The weather cooperated very nicely with air temps around 35 degrees and the sun shinning down bright and warm. I should have gone fishing today but commercial fly orders were calling and I probably would have just taken a nap on the bank anyways. Tomorrow they are calling for some cloud cover to move in, which will increase the chances of my getting my obsession of the first fish of the year on a dry fly over and done with.

The phone rang and it was Jason who needed some help taking a load of trash to the dump before 30 members of his family embark on the lodge for the annual family reunion. He also wanted to go check out the Whispering Winds shooting preserve for possible cast and blast opportunities for the clients this coming fall. Since the preserve is located along the Lower Madison I also suggested we bring along a rod and check out the river to see if the midges are getting strong enough to bring some fish up to the surface.

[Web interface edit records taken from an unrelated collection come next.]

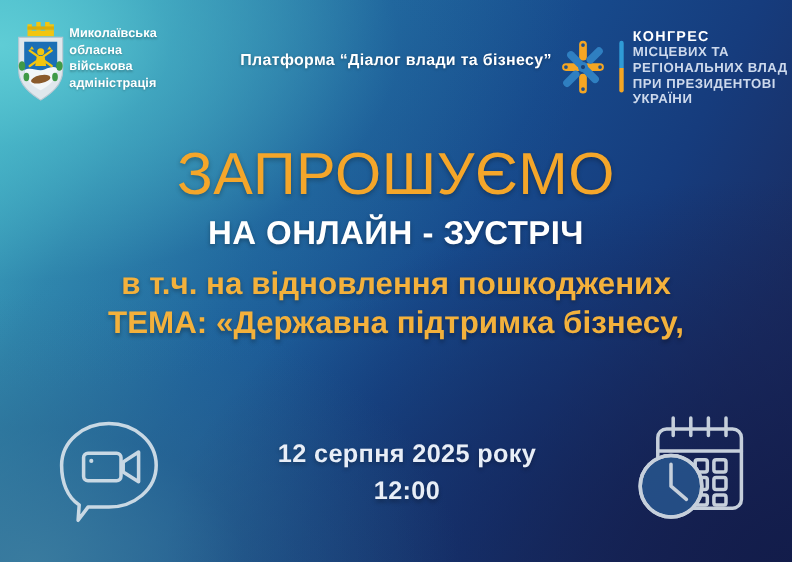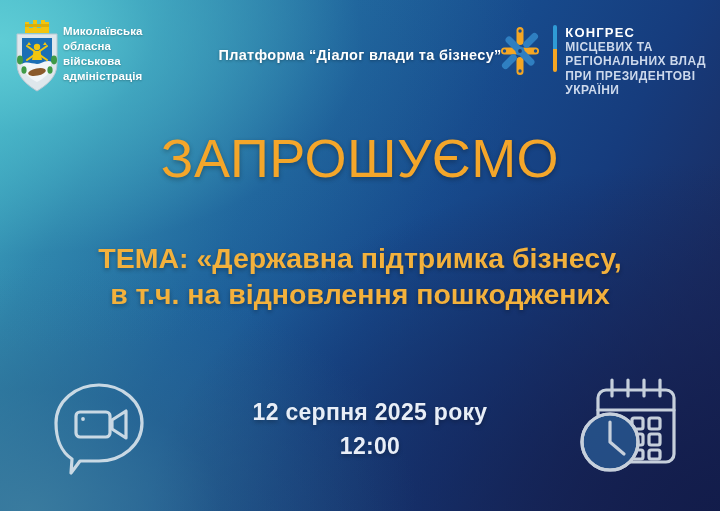--- a/index.html
+++ b/index.html
@@ -67,9 +67,10 @@
 
   .congress {
     position: absolute;
-    right: 14px;
+    right: 4px;
     top: 25px;
     display: flex;
+    align-items: center;
     gap: 8px;
   }
   .congress-mark { width: 50px; height: 52px; flex: 0 0 auto; }

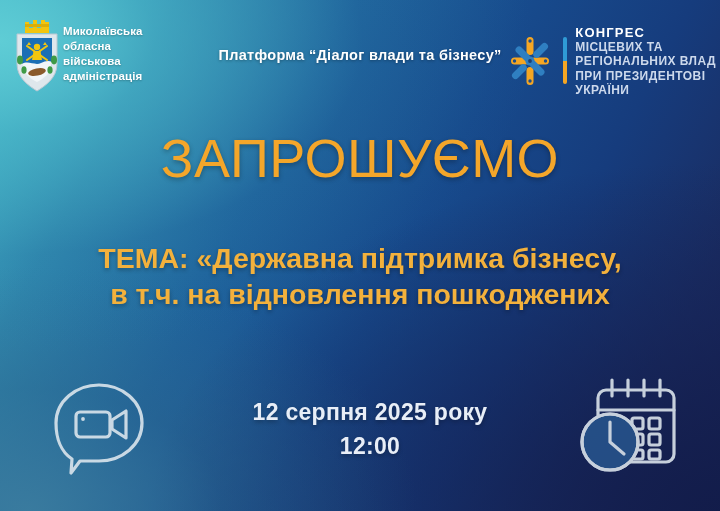--- a/index.html
+++ b/index.html
@@ -260,6 +260,7 @@
   </div>
 
   <div class="headline">ЗАПРОШУЄМО</div>
+  <div class="subhead">НА ОНЛАЙН - ЗУСТРІЧ</div>
 
   <div class="theme">
     <div>ТЕМА: «Державна підтримка бізнесу,</div>

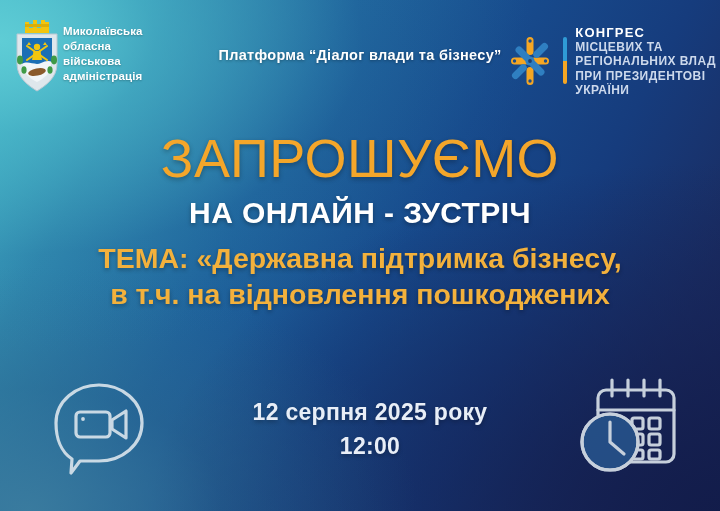--- a/index.html
+++ b/index.html
@@ -263,8 +263,8 @@
   <div class="subhead">НА ОНЛАЙН - ЗУСТРІЧ</div>
 
   <div class="theme">
+    <div>в т.ч. на відновлення пошкоджених</div>
     <div>ТЕМА: «Державна підтримка бізнесу,</div>
-    <div>в т.ч. на відновлення пошкоджених</div>
   </div>
 
   <svg class="icon-video" viewBox="0 0 104 104">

After dropping Benedickt off at the airport for his flight to Denver I met Jason at Fins and Feathers so that I could drop of my fly invoice and pick up a few spools of thread to finish up the order later this week. I loaded Trico up into the back of the truck and off we set for the trip to the Logan Landfill. After dropping off the pallets in the wood pile and the house hold trash in the main dump area we headed for the Lower. When we got to the Buffalo Jump the wind was calm and I started to get a little excited about the prospects of catching a few fish on a dry. I showed him where the Bird Preserve is and off we set for the river.

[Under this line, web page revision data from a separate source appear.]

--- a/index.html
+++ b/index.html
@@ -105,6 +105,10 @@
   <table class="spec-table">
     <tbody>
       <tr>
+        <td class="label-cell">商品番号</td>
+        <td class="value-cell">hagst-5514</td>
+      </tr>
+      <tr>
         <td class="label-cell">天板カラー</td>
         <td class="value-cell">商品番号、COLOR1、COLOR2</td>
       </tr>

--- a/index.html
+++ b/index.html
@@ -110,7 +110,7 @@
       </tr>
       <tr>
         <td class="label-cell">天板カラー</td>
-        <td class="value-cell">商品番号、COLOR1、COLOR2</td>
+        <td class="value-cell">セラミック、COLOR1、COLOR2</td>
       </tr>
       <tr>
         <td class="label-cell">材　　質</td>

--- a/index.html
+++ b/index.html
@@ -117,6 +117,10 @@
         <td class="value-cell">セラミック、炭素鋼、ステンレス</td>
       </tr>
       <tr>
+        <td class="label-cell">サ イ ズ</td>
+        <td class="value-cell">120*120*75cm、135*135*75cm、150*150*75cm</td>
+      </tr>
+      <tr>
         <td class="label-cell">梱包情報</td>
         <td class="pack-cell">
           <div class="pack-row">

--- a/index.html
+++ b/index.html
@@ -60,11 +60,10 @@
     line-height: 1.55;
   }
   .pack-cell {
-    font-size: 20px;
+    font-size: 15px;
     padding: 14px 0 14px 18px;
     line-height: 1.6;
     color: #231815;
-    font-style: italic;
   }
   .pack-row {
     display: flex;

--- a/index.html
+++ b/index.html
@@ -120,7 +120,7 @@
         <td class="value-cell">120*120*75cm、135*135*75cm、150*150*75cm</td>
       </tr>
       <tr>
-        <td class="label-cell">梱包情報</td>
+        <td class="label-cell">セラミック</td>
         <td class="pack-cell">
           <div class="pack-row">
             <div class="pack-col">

There was not much going on at the High Bank headgate so I mentioned driving upstream to check out the one spot that they would be rising in if they were rising at all. We turned off the highway and headed up the dirt road that leads to the trailhead for hiking into the Bear Trap Canyon Wilderness area. We rounded the corner below the old bridge pilon and I spot a fish rise right next to the bank. This really got the juices flowing and as we passed through the rock slide the wind started to gust a bit. We pulled into the “Ice Shelf” hole and before we came to a stop I saw a half dozen noses poking up to sip a midge cluster off the surface.

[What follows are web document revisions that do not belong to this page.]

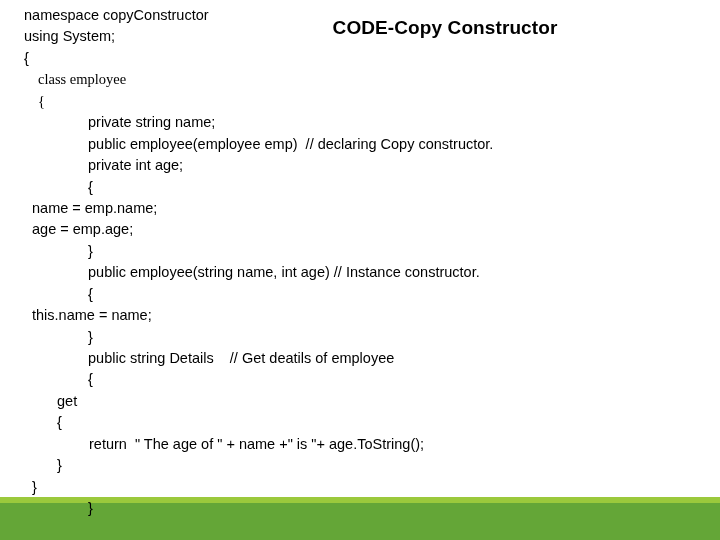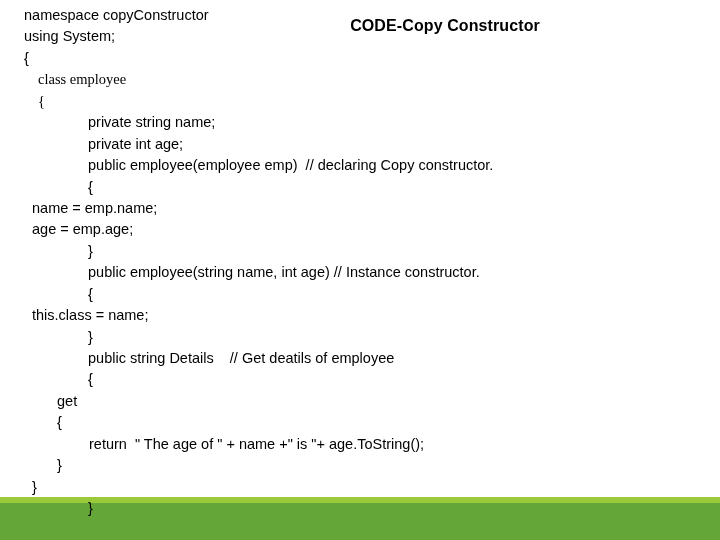--- a/index.html
+++ b/index.html
@@ -29,7 +29,7 @@
     top: 17px;
     width: 640px;
     text-align: center;
-    font-size: 16px;
+    font-size: 19px;
     font-weight: bold;
     color: #000000;
     letter-spacing: 0.1px;

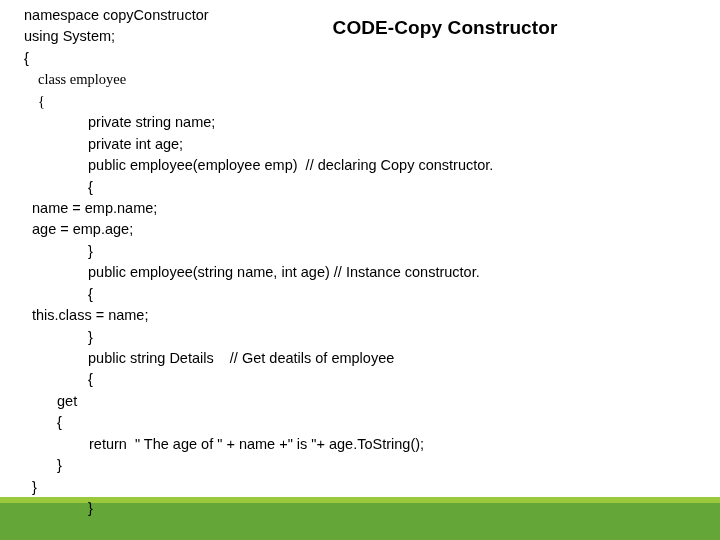--- a/index.html
+++ b/index.html
@@ -101,8 +101,8 @@
       <div class="code-line ind-1">class employee</div>
       <div class="code-line ind-1">{</div>
       <div class="code-line ind-2">private string name;</div>
+      <div class="code-line ind-2">public employee(employee emp)  // declaring Copy constructor.</div>
       <div class="code-line ind-2">private int age;</div>
-      <div class="code-line ind-2">public employee(employee emp)  // declaring Copy constructor.</div>
       <div class="code-line ind-2">{</div>
       <div class="code-line ind-3">name = emp.name;</div>
       <div class="code-line ind-3">age = emp.age;</div>

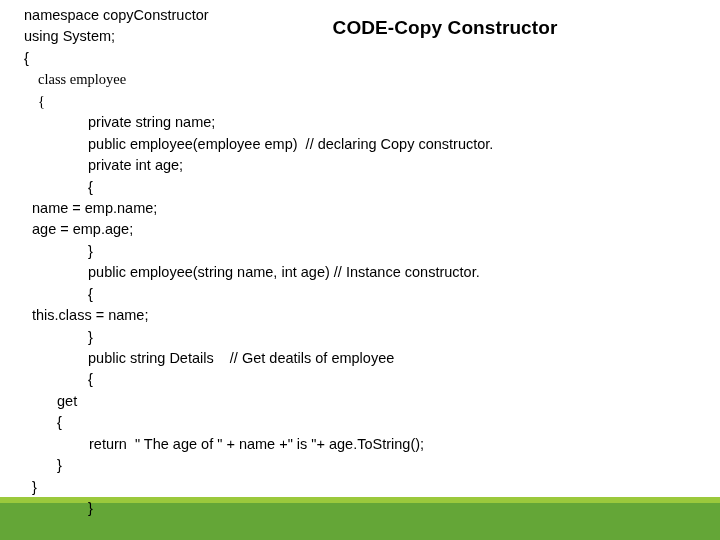--- a/index.html
+++ b/index.html
@@ -109,7 +109,7 @@
       <div class="code-line ind-2">}</div>
       <div class="code-line ind-2">public employee(string name, int age) // Instance constructor.</div>
       <div class="code-line ind-2">{</div>
-      <div class="code-line ind-3">this.class = name;</div>
+      <div class="code-line ind-3">this.name = name;</div>
       <div class="code-line ind-2">}</div>
       <div class="code-line ind-2">public string Details    // Get deatils of employee</div>
       <div class="code-line ind-2">{</div>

I am not sure if I was more excited or if Trico was because she knew that she got to get out and run around while we fished. The wind was still gusting a bit but it was only occassionally and I fiqured I could get away with pulling out the 4 wt instead of the 6 wt. We did not need to put on our waders because the fish were close enough to the shore and there is enough casting room behind you to stay on the bank. I rigged the rod with a Griffith’s Gnat trailed with a Big Ugly in hopes of catching a few of the fish that were rising in front of us. The rig was set and I turned from the truck and headed down the bank to the ice shelf. Like clock work “old Murphy” showed up and the wind went from gusty to a consistent steady breeze. I made my first few cast without any mishaps and then one huge gust put the flies in the weeds behind me and I broke off the two fly setup. The fish were rising only on occassion now but I was determined to try and get at least one to eat. I tied on another gnat and set my sights on the fish. I watched for about 2 or 3 minutes and there was not a head to be seen. The wind steadily increased and the cold air started to make the prospect of fishing a lot less appetizing. The guides were iced up and my hands were getting cold so we decided to call it quits for the day.

The good news was the midges are starting to hatch strong enough that they are clustering and the dry fly season will be upon us very soon. The bug to go fishing was definetly aroused with seeing a few fish on the surface. I can’t wait to get lucky and have a day with no wind, some clouds and rising fish on the lower.